You are not your scale weight. Your bodyweight is no reflection of who you are, your strength, your intelligence, your kindness, your beauty, or your worth. Focus on eating for good health, and exercising for strength and energy; do NOT let a number on a scale define who you are or how much joy you have in your life.
Weight is not necessarily a measure of health. A person can be at a healthy bodyweight and have very poor health due to bad nutrition choices and a lack of physical activity. Also, muscle takes up less room and weighs more than fat - think of what a shame it would be to work so hard to gain healthy, functional, and attractive muscle tissue, and then beat yourself up because according to the scale you've "failed" because you've gained a pound.
I see too many people and fitness "professionals" using the number on the scale as a direct measure of health and/or fitness. It's true that weighing oneself can be a successful way for some people to track progress in terms of reaching a healthy bodyweight, and there's nothing wrong with that, though I do think it can be a slippery slope. If you're doing things right - if you are eating clean and healthily the majority of the time and if you're committed to regularly pushing yourself through a variety of workouts using different training styles (for cardiovascular health, strength, and flexibility), there is no need to obsess over your scale weight.
Healthy comes in all different shapes, sizes, and bodyweights. To try and compare ourselves with others, or to put ourselves through physical and emotional abuse in pursuit of a number is to rip ourselves off of our own healthiest selves, which is the one and only thing that we should be aiming for.

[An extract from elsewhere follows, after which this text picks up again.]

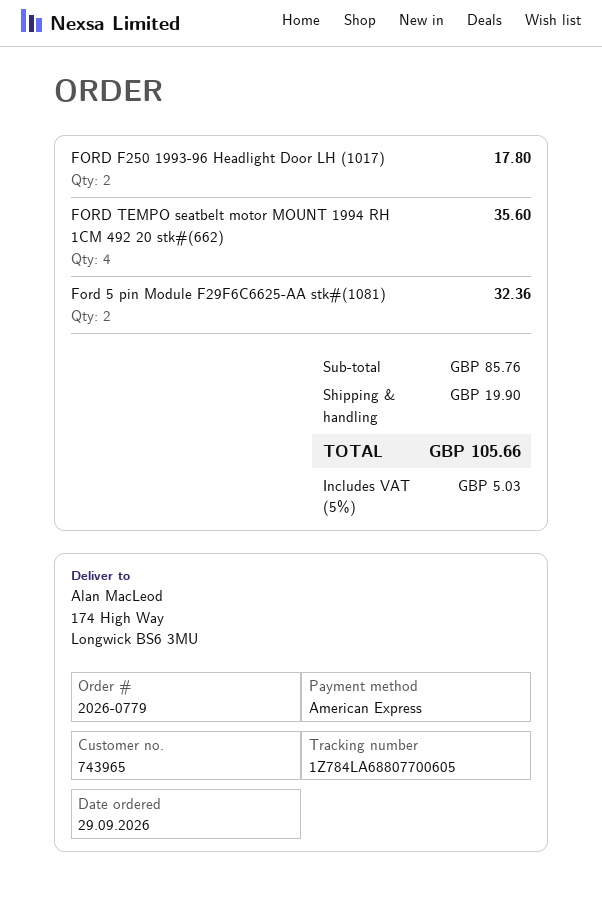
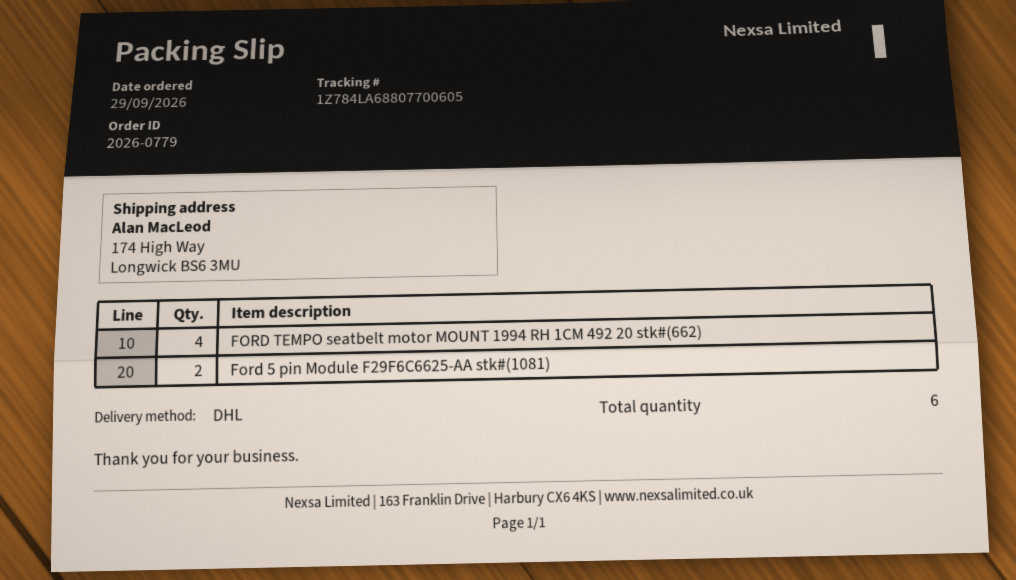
FORD F250 1993-96 Headlight Door LH (1017): 2 -> none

One of my biggest goals is to be a voice of reason in an industry that seems obsessed with fad diets, plastic surgery, Photoshop, 3% body fat, and images that are generally misleading and aesthetically appealing but no measure of a healthy body. With that said, I admit that I am not immune to the pressures of looking a certain way or weighing a certain amount, no more than anyone else is. But as loud and heavy as those pressures can be, I'm not going to cheat myself by folding to any of them.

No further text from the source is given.